At this recent event, it was also reported that this was not the first time that the council has taken away and destroyed tents but it was the first time that it was captured on CCTV cameras. In a well-known psychological study (Bandura, 1975) participants were told they would work with students from another college on a group task. In one condition, they overheard an assistant calling the other students “animals” and in another condition, calling them “nice.” It was reported that students were more likely to deliver what they believed were increased levels of electric shocks to the other students if they had heard them called “animals”. In another psychology study, Zimbardo (1969) demonstrated that people’s aggression could increase if they believe themselves to be anonymous.

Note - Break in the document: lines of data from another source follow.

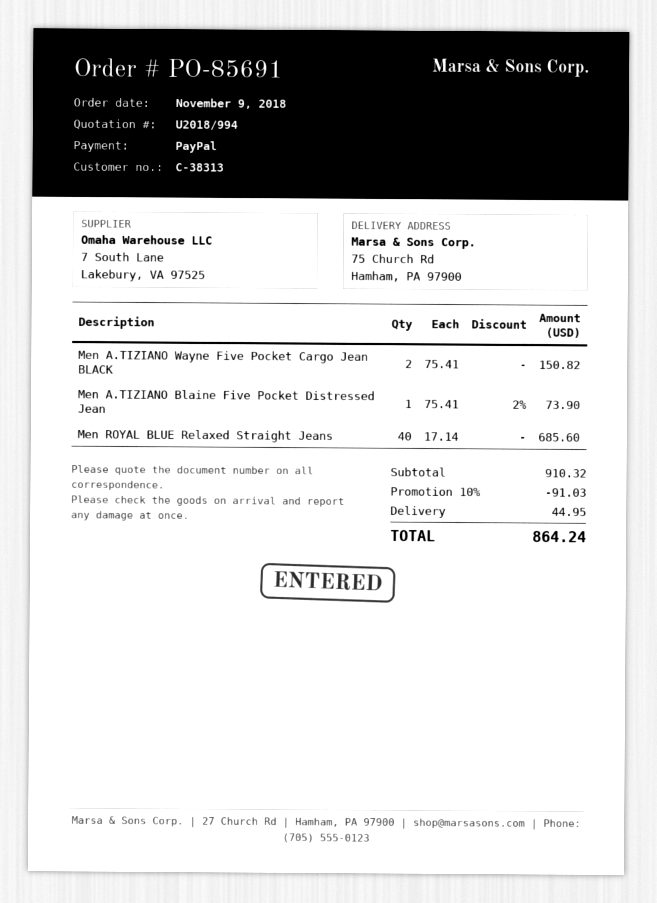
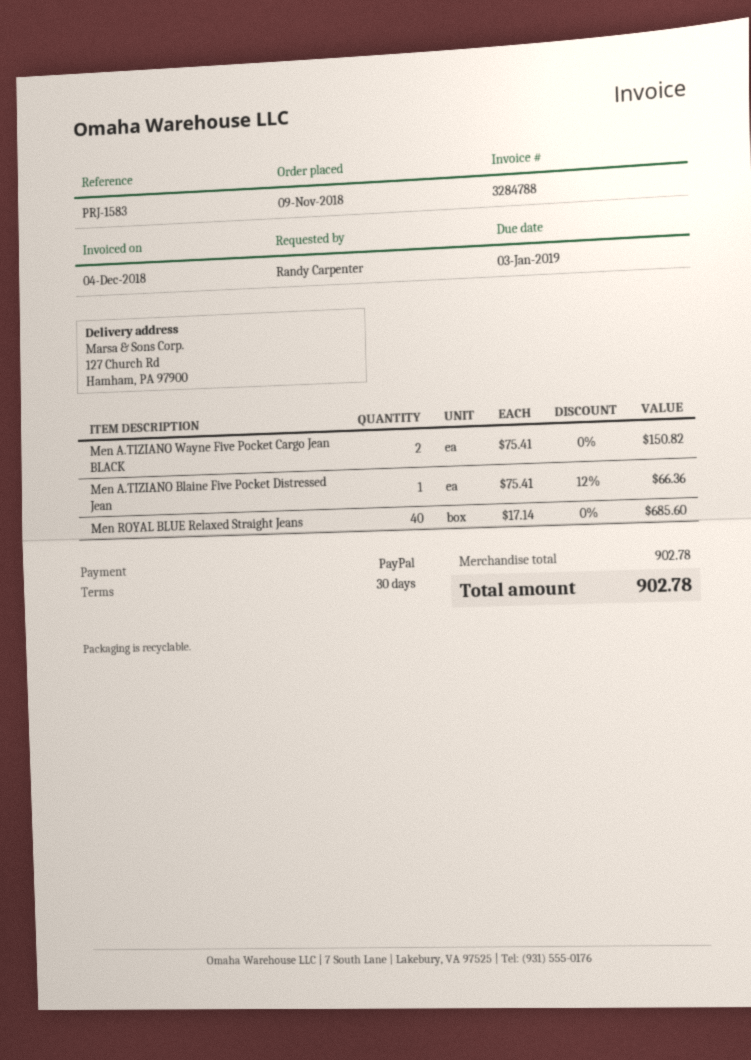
ship to: 75 Church Rd, Hamham, PA 97900 -> 127 Church Rd, Hamham, PA 97900
Men A.TIZIANO Blaine Five Pocket Distressed Jean: 1 x 75.41 - 2% = 73.90 -> 1 x 75.41 - 12% = 66.36
subtotal: 910.32 -> 902.78
discount: 10% = 91.03 -> none
shipping: 44.95 -> none
total: 864.24 -> 902.78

In other words, it can be too easy to dehumanise another person and act aggressively towards them if we have been told negative things about them and we believe that our actions are unlikely to have consequences, as we are anonymous or not held accountable.
During the meeting, the local Council reminded attendees of much of their positive initiatives and work they had undertaken to address homelessness in the borough as well as committing to supporting those rough sleepers that spoke up at the event in the future. The psychology studies above, help us to try to understand (not excuse) the actions of those council workers, which may not have been the result of individual prejudice but of systemic dehumanising. I wondered whether in meeting those homelessness individuals in person, hearing their stories and the response by the community to this as well as seeing the video footage, the council were pushed to remember that the homeless individuals, whilst being homeless are still human.
Unfortunately, there is still a wider dehumanising narrative around homelessness still prevalent in society, such as the presence of hostile anti-homelessness architecture (c.f. https://interestingengineering.com/culture/15-examples-of-anti-homeless-hostile-architecture-that-you-probably-never-noticed-before). Suella Braverman’s bid to crackdown on charities supporting rough sleepers with tents may have now been scrapped but the recent King’s Speech still featured new measures to crackdown on ‘nuisance rough sleeping’ (c.f. https://www.bigissue.com/news/housing/rough-sleepers-suella-braverman-vagrancy-act-criminal-justice-bill/). There is still a problematic discourse regarding homelessness as an individual problem, which shifts the responsibility away from considering the housing crisis, inadequate hostel provision, and the punitive benefits system, to people who are just trying to find some warmth and some safety. I am grateful to be a part of Centrepoint in supporting the provision of Psychologically Informed Environments, through warm and safe supported accommodation services, and I hope that the work we are doing can continue to challenge the narrative about homeless people and their humanity…
*with thanks to the whole PIE Team, Centrepoint on their thoughts on this topic as well as to Hara Sakellariadi (Assistant Psychologist) and Dr Leah Francis (Clinical Psychologist) respectively for their written reflections.